In this exercise, print only the lines of the records below from the one with "Nodo 13 - Pies inventariados | SDI: 672.4 ->" through the one with "Nodo 12 - Pies inventariados | dg: 28.14", inclusive. Pictures are not part of the copy.

Version difference data
[Start of Attachment]
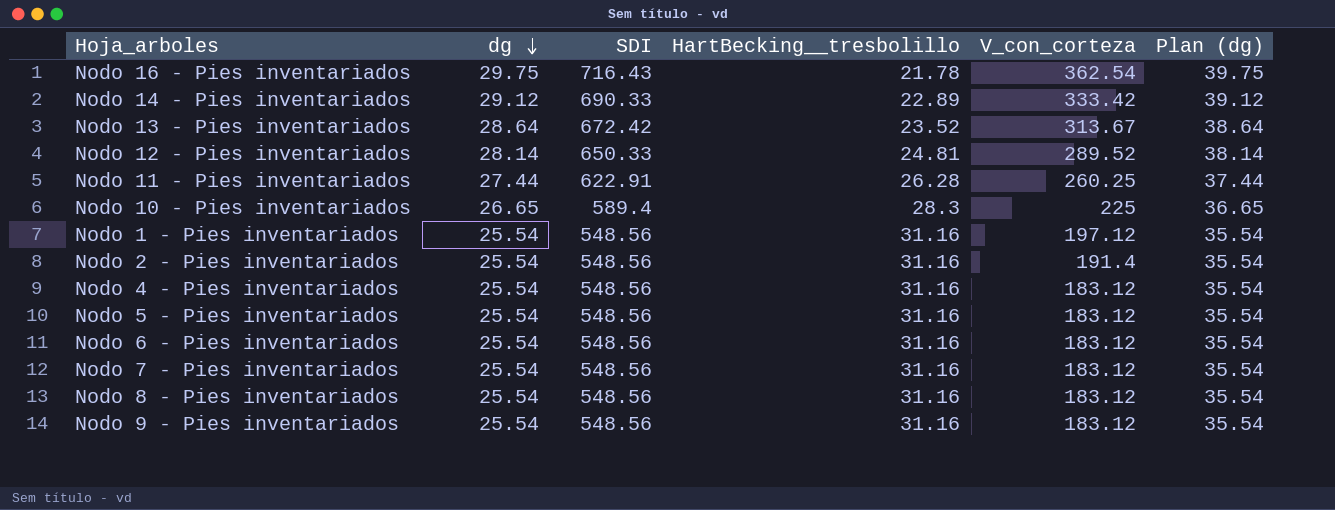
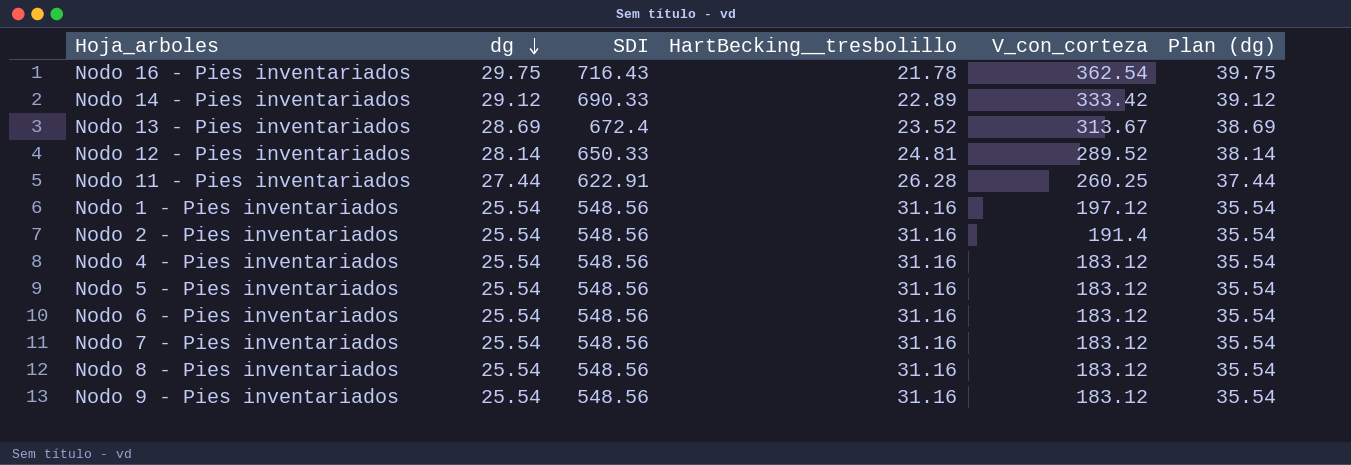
row Nodo 10 - Pies inventariados: 26.65 | 589.4 | 28.3 | 225 | 36.65 -> none
Nodo 13 - Pies inventariados | dg: 28.64 -> 28.69
Nodo 13 - Pies inventariados | SDI: 672.42 -> 672.4
Nodo 13 - Pies inventariados | Plan (dg): 38.64 -> 38.69

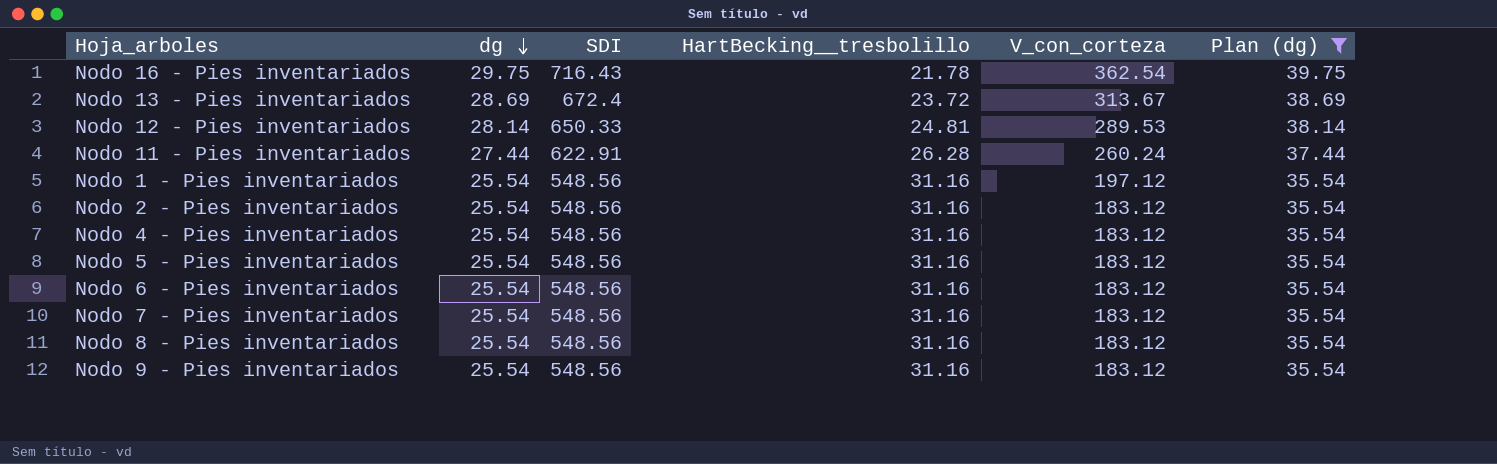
filter: none -> Plan (dg) != 39.12
Nodo 13 - Pies inventariados | HartBecking__tresbolillo: 23.52 -> 23.72
Nodo 12 - Pies inventariados | V_con_corteza: 289.52 -> 289.53
Nodo 11 - Pies inventariados | V_con_corteza: 260.25 -> 260.24
Nodo 2 - Pies inventariados | V_con_corteza: 191.4 -> 183.12

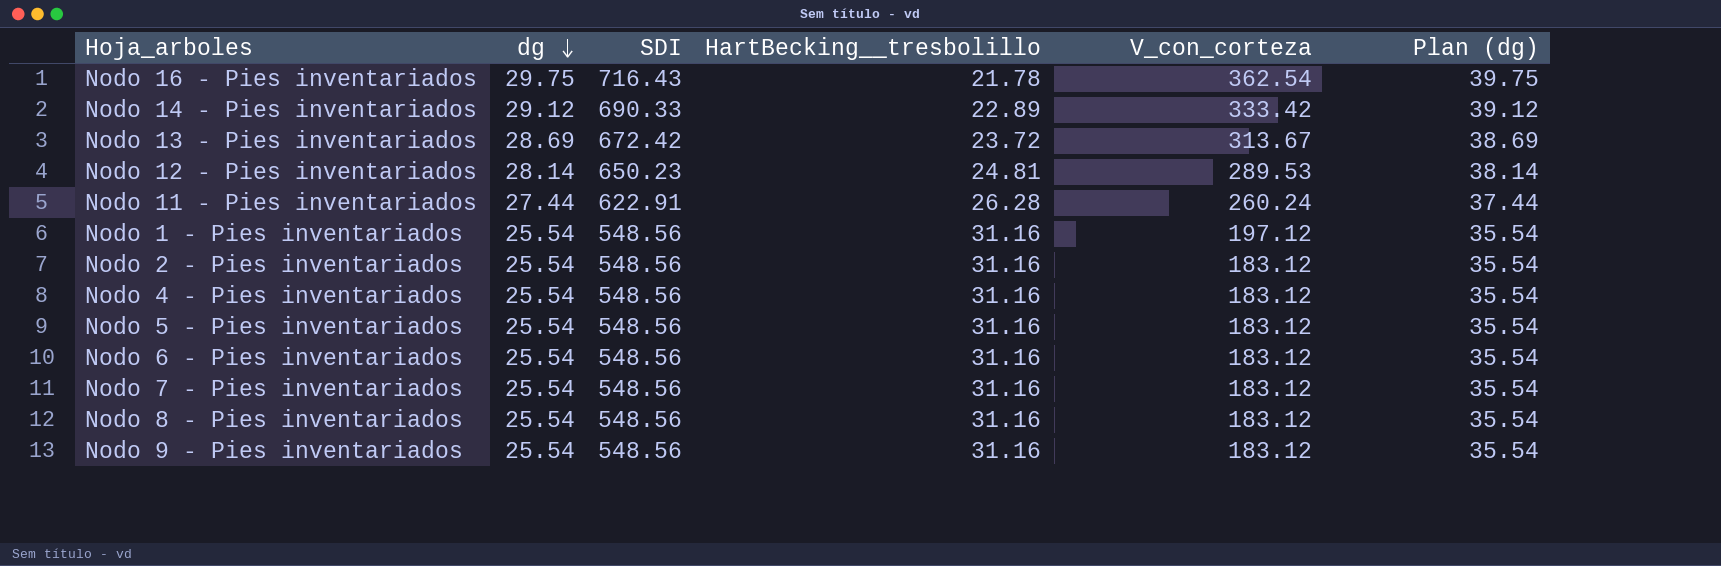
filter: Plan (dg) != 39.12 -> none
Nodo 13 - Pies inventariados | SDI: 672.4 -> 672.42
Nodo 12 - Pies inventariados | SDI: 650.33 -> 650.23

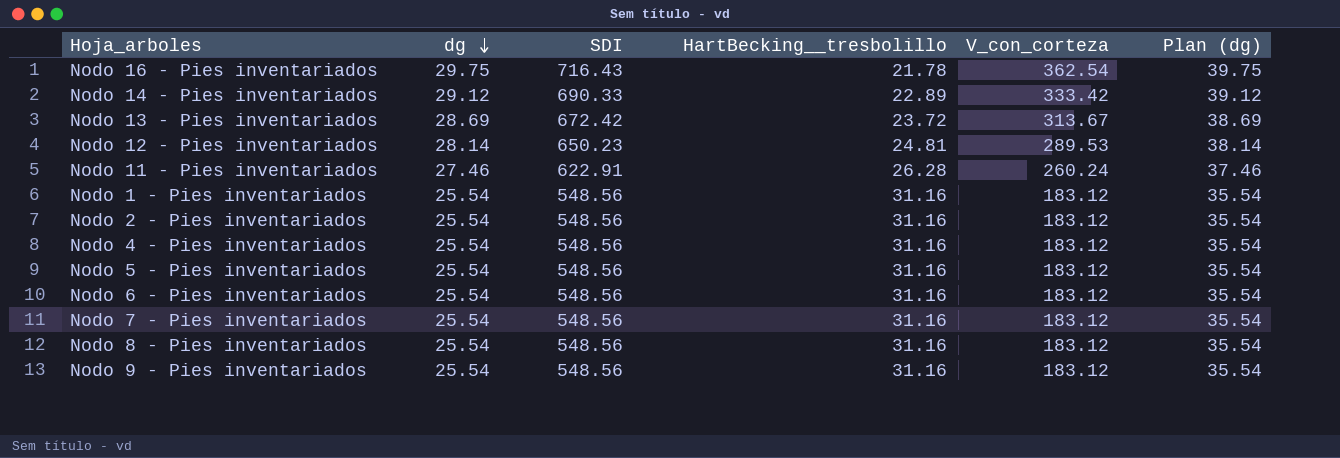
Nodo 11 - Pies inventariados | dg: 27.44 -> 27.46
Nodo 11 - Pies inventariados | Plan (dg): 37.44 -> 37.46
Nodo 1 - Pies inventariados | V_con_corteza: 197.12 -> 183.12

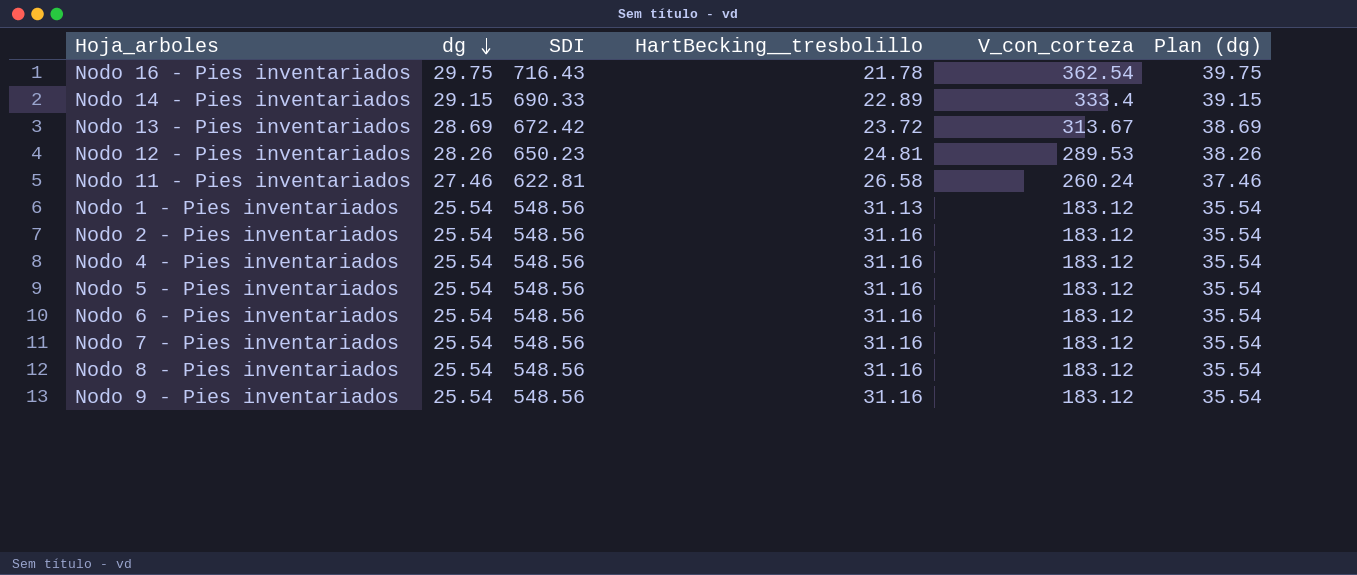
Nodo 14 - Pies inventariados | dg: 29.12 -> 29.15
Nodo 14 - Pies inventariados | V_con_corteza: 333.42 -> 333.4
Nodo 14 - Pies inventariados | Plan (dg): 39.12 -> 39.15
Nodo 12 - Pies inventariados | dg: 28.14 -> 28.26
Nodo 12 - Pies inventariados | Plan (dg): 38.14 -> 38.26
Nodo 11 - Pies inventariados | SDI: 622.91 -> 622.81
Nodo 11 - Pies inventariados | HartBecking__tresbolillo: 26.28 -> 26.58
Nodo 1 - Pies inventariados | HartBecking__tresbolillo: 31.16 -> 31.13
[End of Attachment]
SOLUTION TO THE PROBLEM
Nodo 13 - Pies inventariados | SDI: 672.4 -> 672.42
Nodo 12 - Pies inventariados | SDI: 650.33 -> 650.23

Nodo 11 - Pies inventariados | dg: 27.44 -> 27.46
Nodo 11 - Pies inventariados | Plan (dg): 37.44 -> 37.46
Nodo 1 - Pies inventariados | V_con_corteza: 197.12 -> 183.12

Nodo 14 - Pies inventariados | dg: 29.12 -> 29.15
Nodo 14 - Pies inventariados | V_con_corteza: 333.42 -> 333.4
Nodo 14 - Pies inventariados | Plan (dg): 39.12 -> 39.15
Nodo 12 - Pies inventariados | dg: 28.14 -> 28.26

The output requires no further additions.